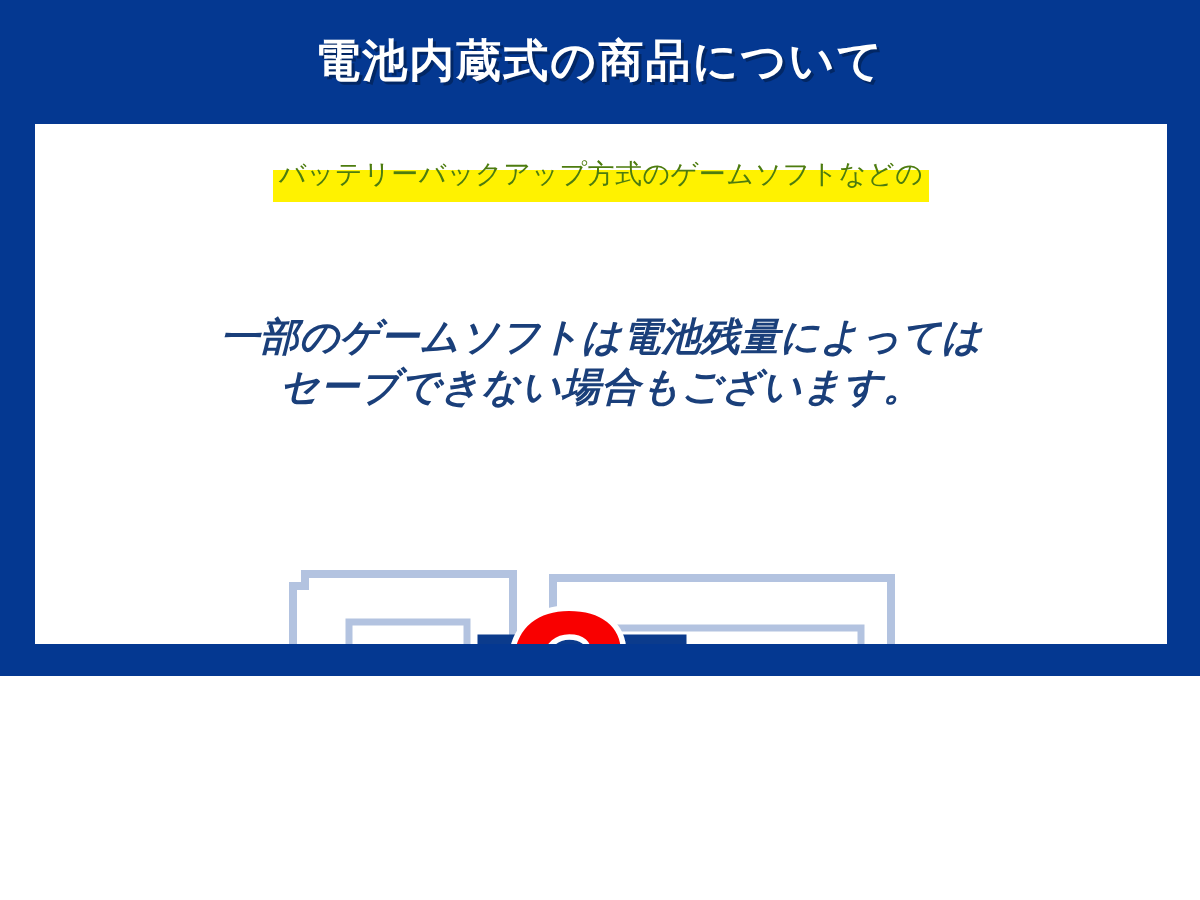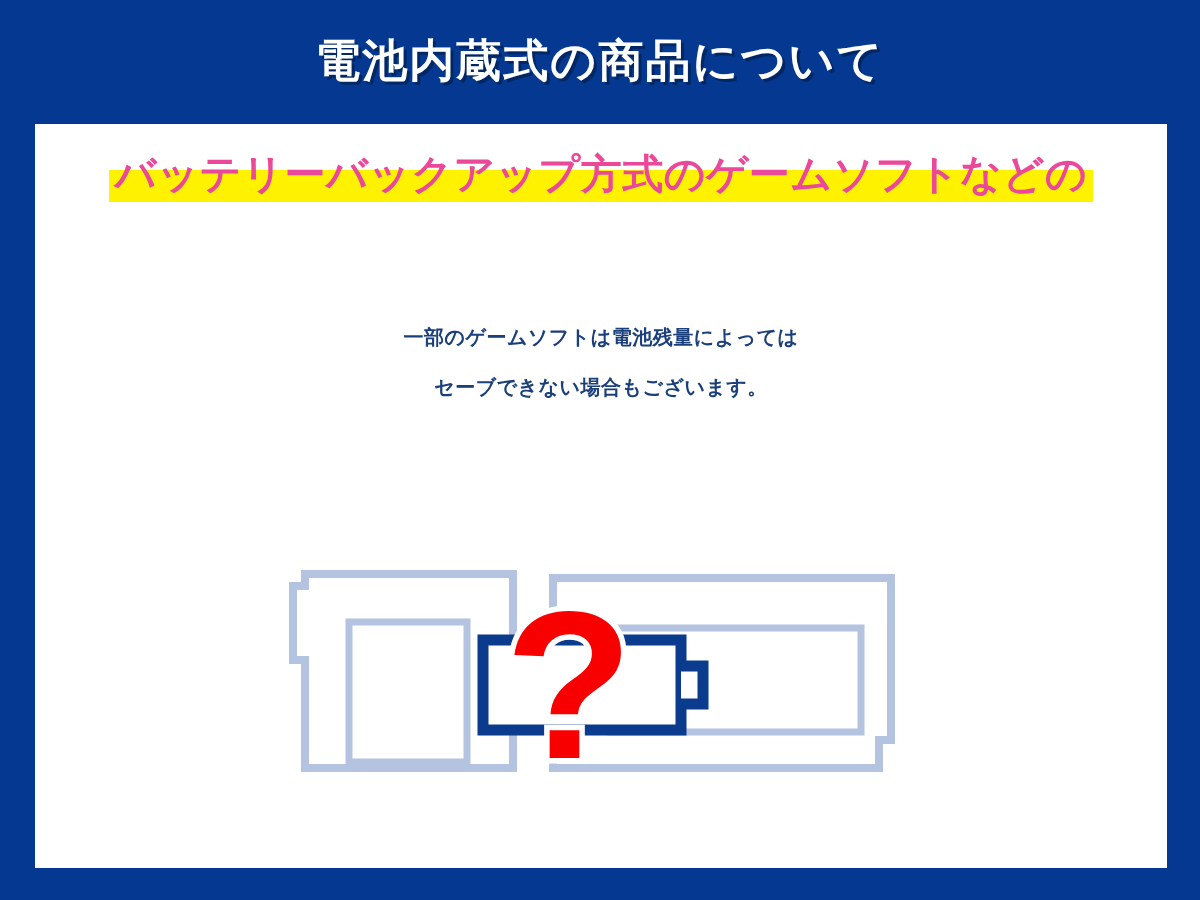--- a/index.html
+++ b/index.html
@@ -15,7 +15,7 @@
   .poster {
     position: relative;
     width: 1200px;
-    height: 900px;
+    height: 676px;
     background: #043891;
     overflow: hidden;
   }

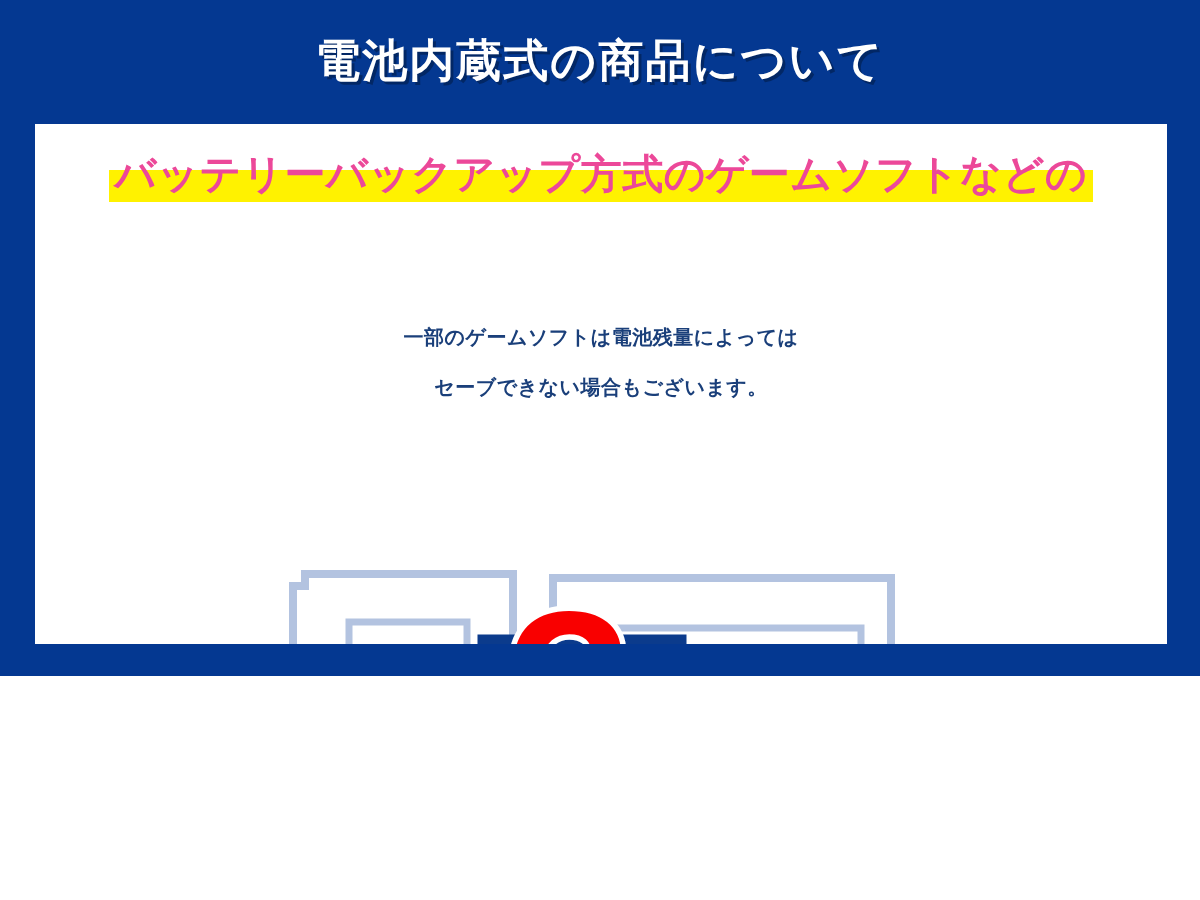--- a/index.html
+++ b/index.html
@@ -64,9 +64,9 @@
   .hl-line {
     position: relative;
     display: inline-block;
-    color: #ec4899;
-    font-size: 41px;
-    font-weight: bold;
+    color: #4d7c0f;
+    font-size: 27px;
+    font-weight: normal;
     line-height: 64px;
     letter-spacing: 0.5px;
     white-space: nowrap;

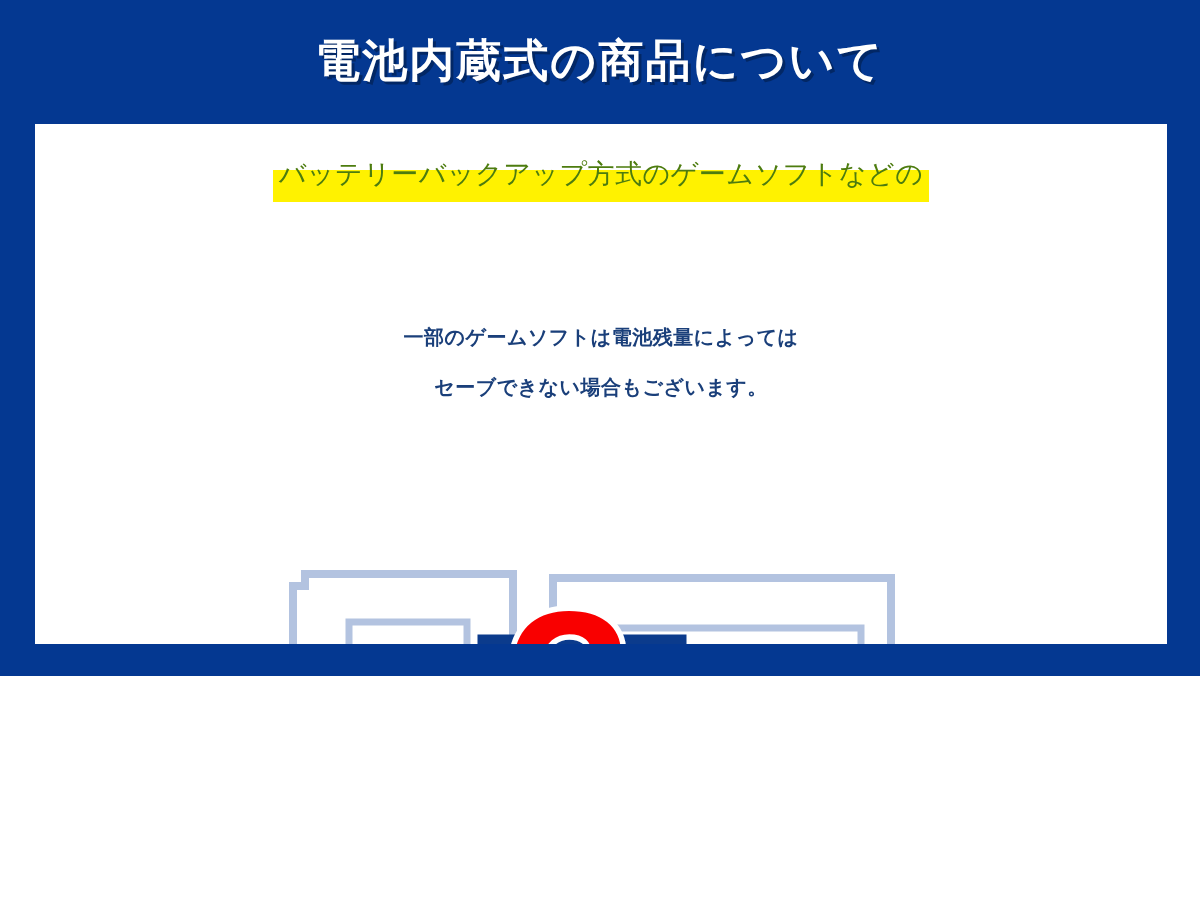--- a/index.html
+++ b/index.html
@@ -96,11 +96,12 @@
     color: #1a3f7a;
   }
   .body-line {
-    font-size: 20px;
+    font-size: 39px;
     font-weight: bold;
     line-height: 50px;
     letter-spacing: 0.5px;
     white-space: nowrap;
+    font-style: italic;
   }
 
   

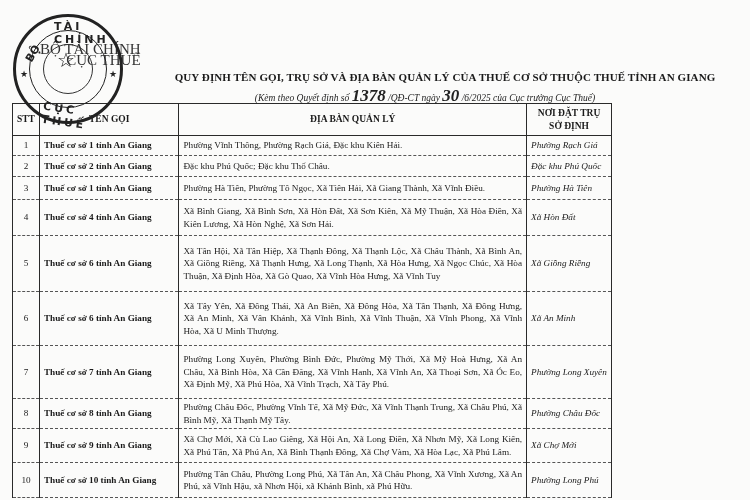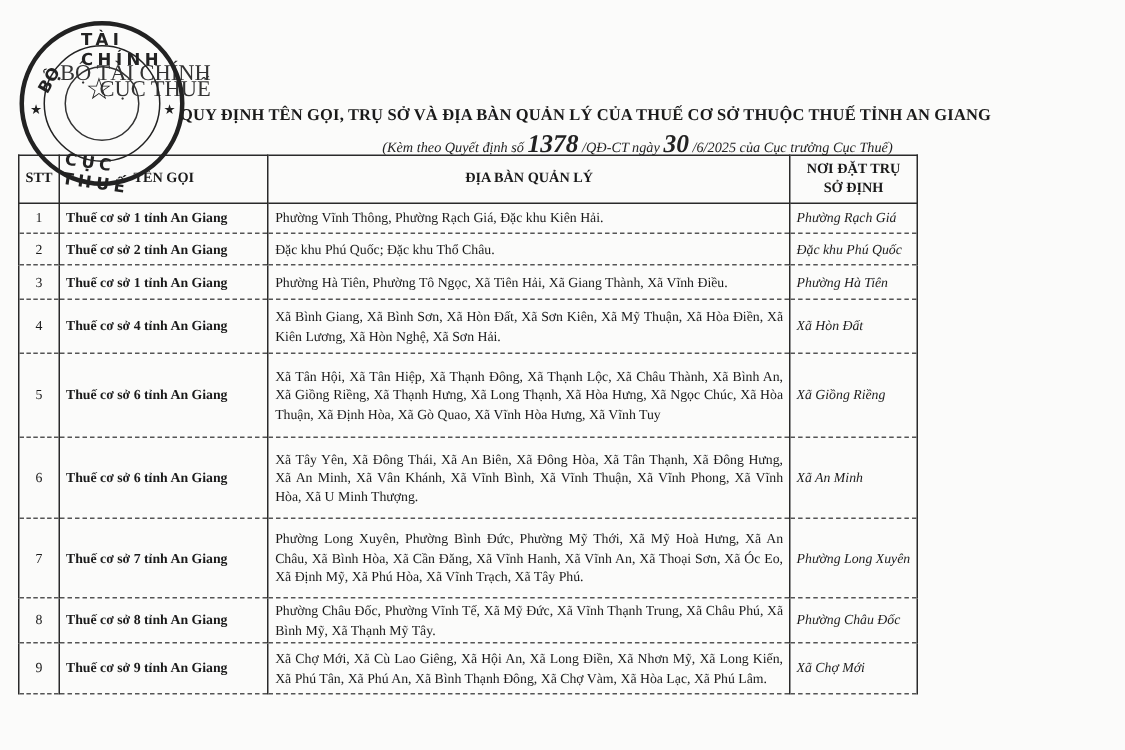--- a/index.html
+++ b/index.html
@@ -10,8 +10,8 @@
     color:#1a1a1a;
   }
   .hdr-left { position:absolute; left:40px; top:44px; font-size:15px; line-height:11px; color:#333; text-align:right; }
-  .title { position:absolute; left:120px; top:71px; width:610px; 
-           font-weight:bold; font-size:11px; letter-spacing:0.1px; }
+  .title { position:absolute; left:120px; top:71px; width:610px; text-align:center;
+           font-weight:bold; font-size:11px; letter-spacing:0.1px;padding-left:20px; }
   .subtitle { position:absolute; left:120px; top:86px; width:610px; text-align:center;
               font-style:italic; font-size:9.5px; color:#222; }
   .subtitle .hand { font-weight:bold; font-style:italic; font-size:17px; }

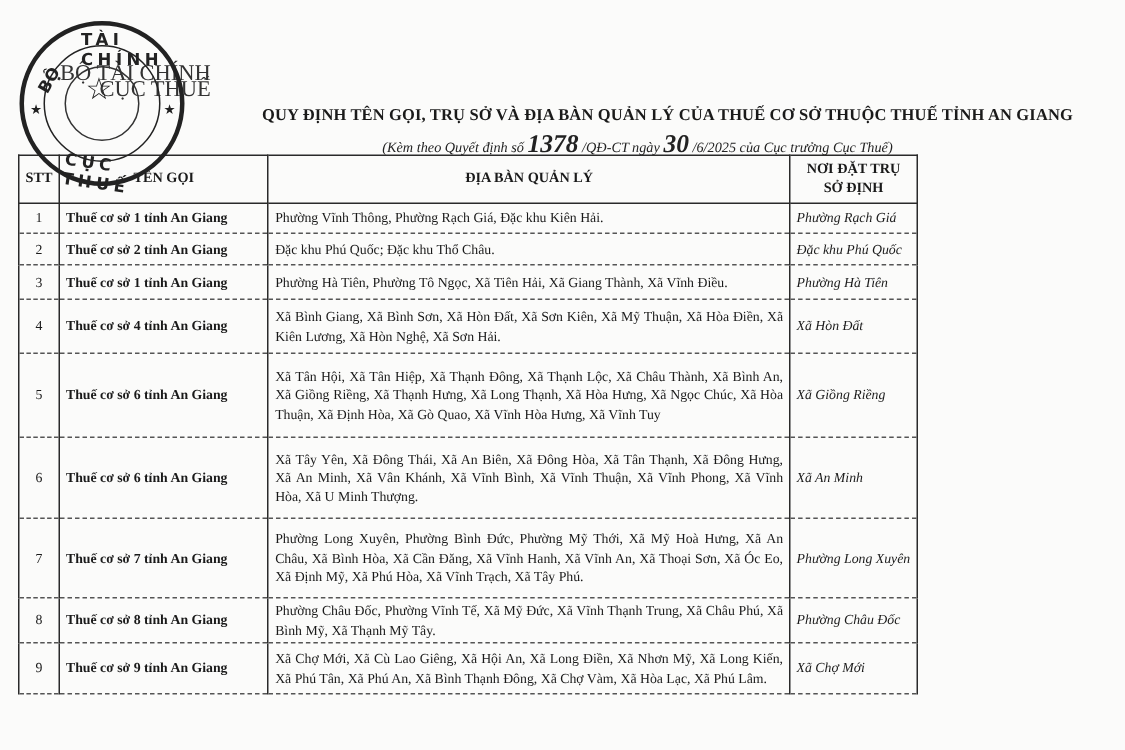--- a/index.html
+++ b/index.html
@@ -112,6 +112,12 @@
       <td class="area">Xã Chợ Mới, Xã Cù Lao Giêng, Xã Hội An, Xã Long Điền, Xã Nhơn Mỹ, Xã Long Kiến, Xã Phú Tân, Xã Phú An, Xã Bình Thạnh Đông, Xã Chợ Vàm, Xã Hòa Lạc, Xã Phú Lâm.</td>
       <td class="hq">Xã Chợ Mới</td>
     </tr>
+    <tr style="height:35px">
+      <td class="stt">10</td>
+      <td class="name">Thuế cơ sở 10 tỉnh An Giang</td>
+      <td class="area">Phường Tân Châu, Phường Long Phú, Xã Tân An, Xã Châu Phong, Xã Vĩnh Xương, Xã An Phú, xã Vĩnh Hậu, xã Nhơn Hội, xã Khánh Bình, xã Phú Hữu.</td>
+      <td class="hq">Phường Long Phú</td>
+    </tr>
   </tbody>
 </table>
_____
**Instructions to follow**
Your reply should hold only the lines running from the one with "top:71px; width:610px; text-align:center;" to the end of the data above, set down exactly, pictures omitted.

**Solution for this exercise**
+  .title { position:absolute; left:120px; top:71px; width:610px; text-align:center;
+           font-weight:bold; font-size:11px; letter-spacing:0.1px;padding-left:20px; }
   .subtitle { position:absolute; left:120px; top:86px; width:610px; text-align:center;
               font-style:italic; font-size:9.5px; color:#222; }
   .subtitle .hand { font-weight:bold; font-style:italic; font-size:17px; }

--- a/index.html
+++ b/index.html
@@ -112,6 +112,12 @@
       <td class="area">Xã Chợ Mới, Xã Cù Lao Giêng, Xã Hội An, Xã Long Điền, Xã Nhơn Mỹ, Xã Long Kiến, Xã Phú Tân, Xã Phú An, Xã Bình Thạnh Đông, Xã Chợ Vàm, Xã Hòa Lạc, Xã Phú Lâm.</td>
       <td class="hq">Xã Chợ Mới</td>
     </tr>
+    <tr style="height:35px">
+      <td class="stt">10</td>
+      <td class="name">Thuế cơ sở 10 tỉnh An Giang</td>
+      <td class="area">Phường Tân Châu, Phường Long Phú, Xã Tân An, Xã Châu Phong, Xã Vĩnh Xương, Xã An Phú, xã Vĩnh Hậu, xã Nhơn Hội, xã Khánh Bình, xã Phú Hữu.</td>
+      <td class="hq">Phường Long Phú</td>
+    </tr>
   </tbody>
 </table>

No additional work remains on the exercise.